I have to process a large archive of extremely messy HTML full of extraneous tables, spans and inline styles into markdown.
I am trying to use Beautiful Soup to accomplish this task, and my goal is basically the output of the get_text()
function, except to preserve anchor tags with the href
intact.
As an example, I would like to convert:
<td>
<font><span>Hello</span><span>World</span></font><br>
<span>Foo Bar <span>Baz</span></span><br>
<span>Example Link: <a href="https://google.com" target="_blank" style="mso-line-height-rule: exactly;-ms-text-size-adjust: 100%;-webkit-text-size-adjust: 100%;color: #395c99;font-weight: normal;text-decoration: underline;">Google</a></span>
</td>
Into:
Hello World
Foo Bar Baz
Example Link: <a href="https://google.com">Google</a>
My thought process so far was to simply grab all the tags and unwrap them all if they aren't anchors, but this causes the text to be repeated several times as soup.find_all(True)

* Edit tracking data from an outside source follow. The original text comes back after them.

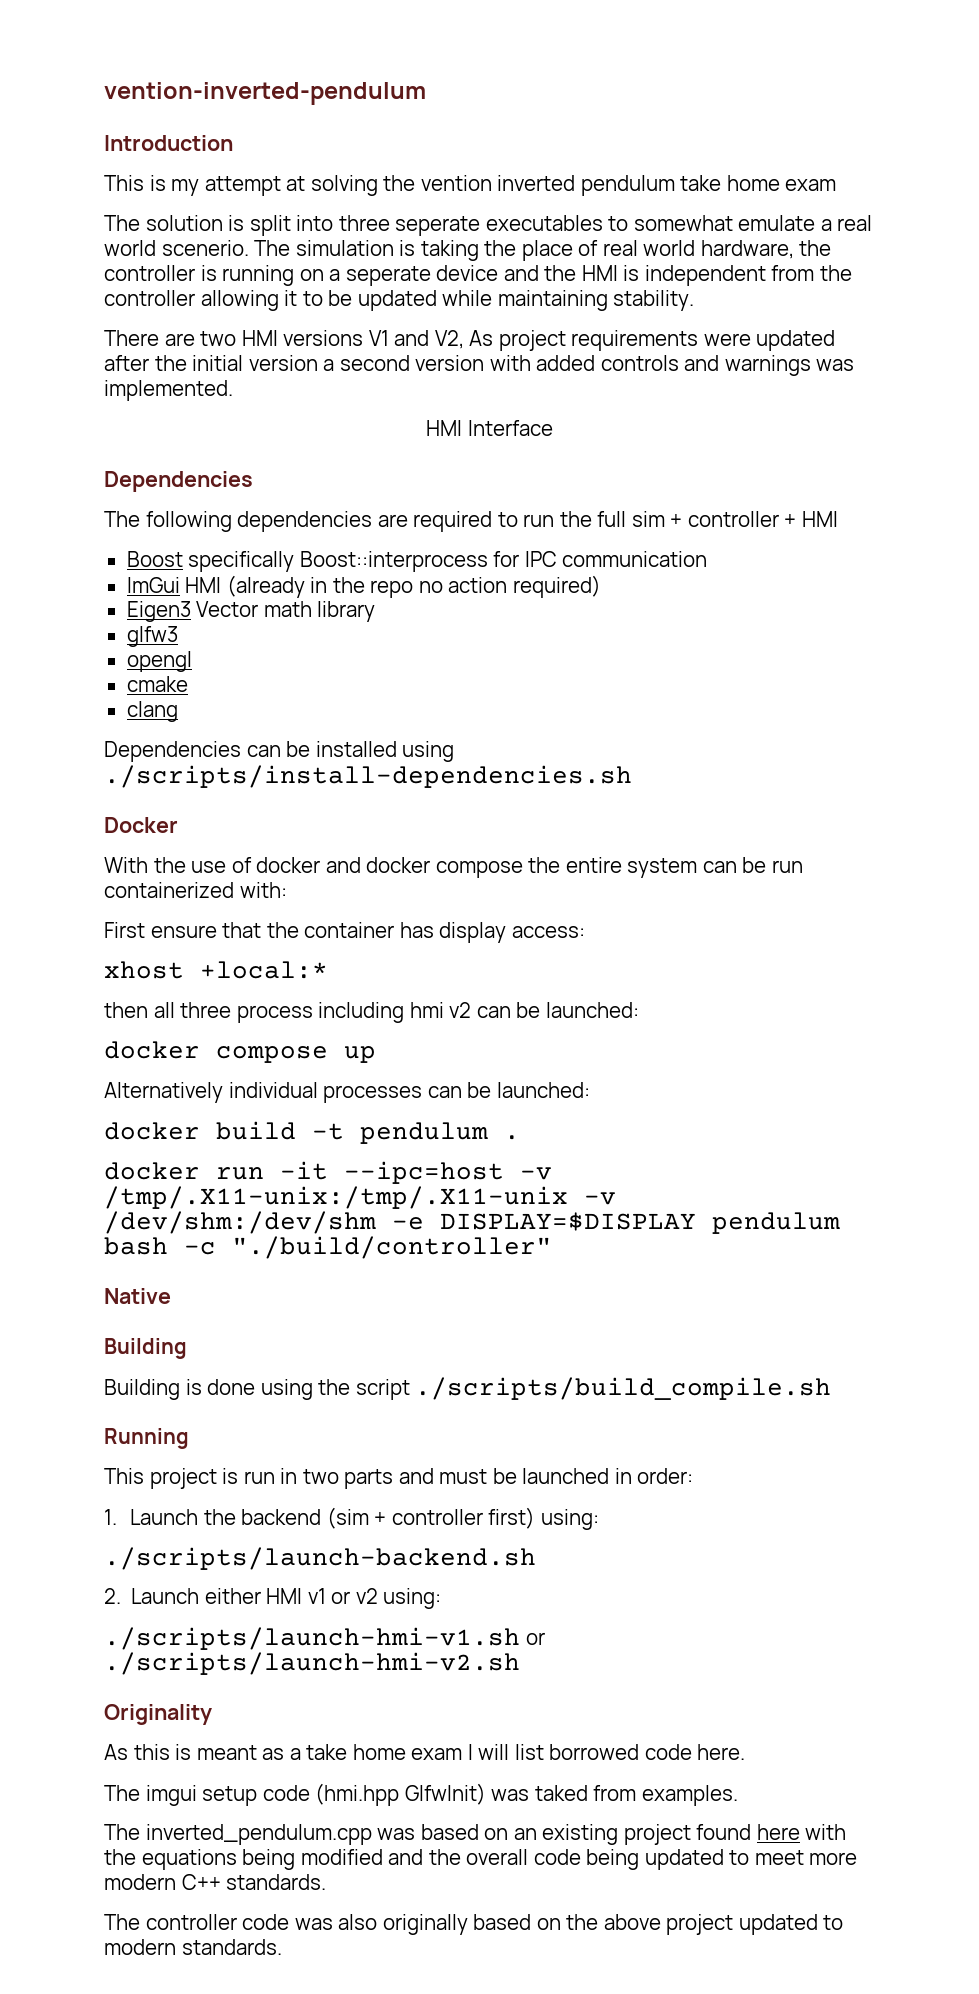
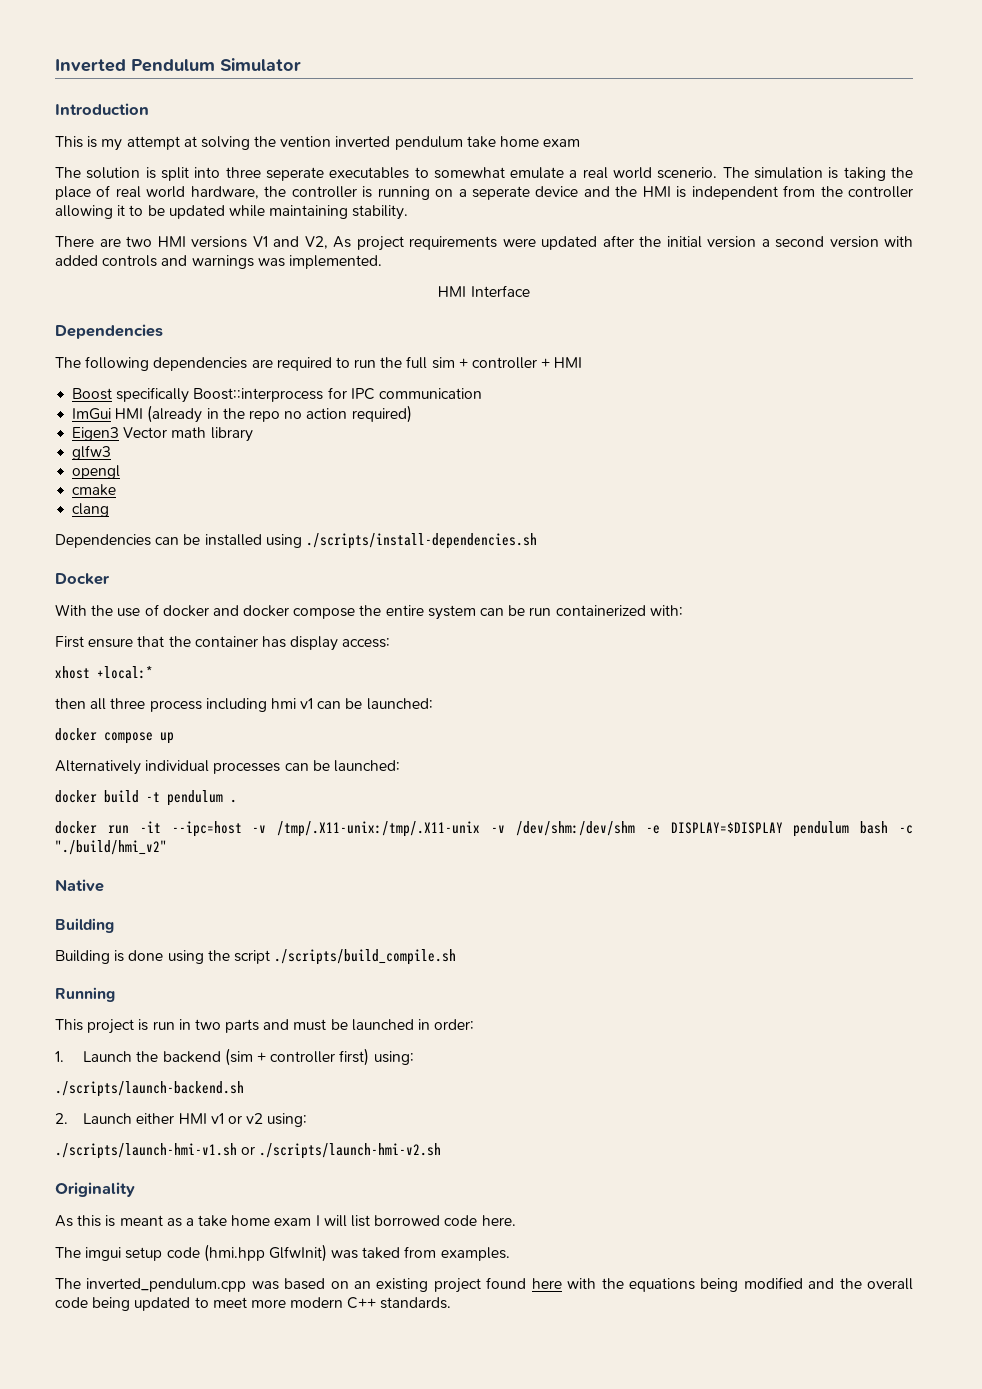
- vention-inverted-pendulum
+ Inverted Pendulum Simulator
- then all three process including hmi v2 can be launched:
+ then all three process including hmi v1 can be launched:
- docker run -it --ipc=host -v /tmp/.X11-unix:/tmp/.X11-unix -v /dev/shm:/dev/shm -e DISPLAY=$DISPLAY pendulum bash -c "./build/controller"
+ docker run -it --ipc=host -v /tmp/.X11-unix:/tmp/.X11-unix -v /dev/shm:/dev/shm -e DISPLAY=$DISPLAY pendulum bash -c "./build/hmi_v2"
- The controller code was also originally based on the above project updated to modern standards.

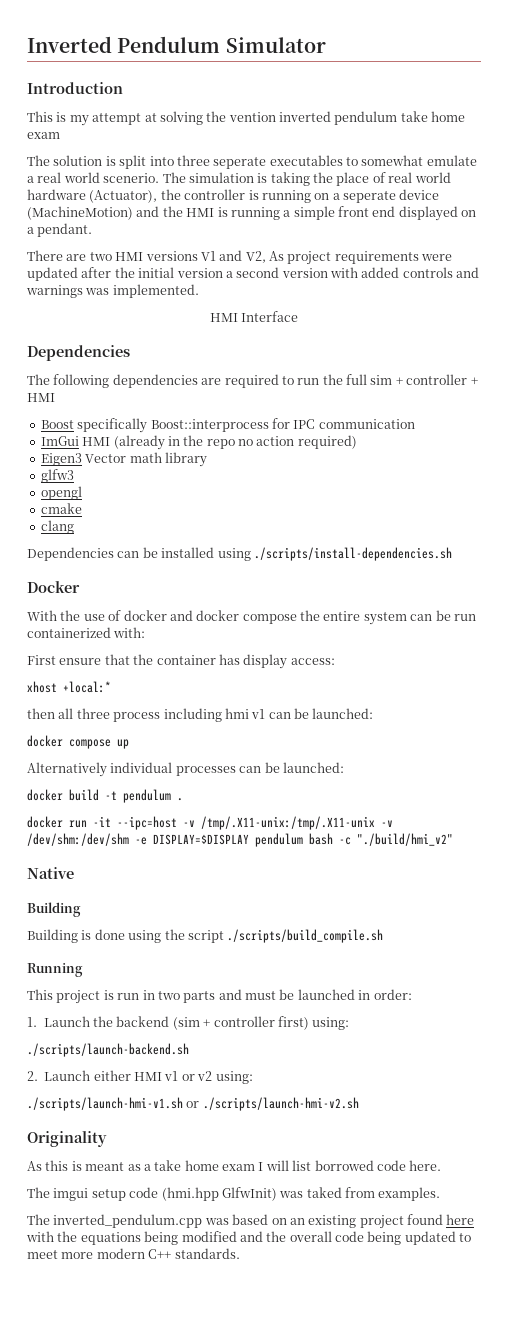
- The simulation is taking the place of real world hardware, the controller is running on a seperate device and the HMI is independent from the controller allowing it to be updated while maintaining stability.
+ The simulation is taking the place of real world hardware (Actuator), the controller is running on a seperate device (MachineMotion) and the HMI is running a simple front end displayed on a pendant.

returns recursively nested tags as individual elements:
#!/usr/bin/env python
from bs4 import BeautifulSoup
example_html = '<td><font><span>Hello</span><span>World</span></font><br><span>Foo Bar <span>Baz</span></span><br><span>Example Link: <a href="https://google.com" target="_blank" style="mso-line-height-rule: exactly;-ms-text-size-adjust: 100%;-webkit-text-size-adjust: 100%;color: #395c99;font-weight: normal;text-decoration: underline;">Google</a></span></td>'
soup = BeautifulSoup(example_html, 'lxml')
tags = soup.find_all(True)
for tag in tags:
if (tag.name == 'a'):
print("<a href='{}'>{}</a>".format(tag['href'], tag.get_text()))
else:
print(tag.get_text())
Which returns multiple fragments/duplicates as the parser moves down the tree:
HelloWorldFoo Bar BazExample Link: Google
HelloWorldFoo Bar BazExample Link: Google
HelloWorldFoo Bar BazExample Link: Google
HelloWorld
Hello
World
Foo Bar Baz
Baz
Example Link: Google
<a href='https://google.com'>Google</a>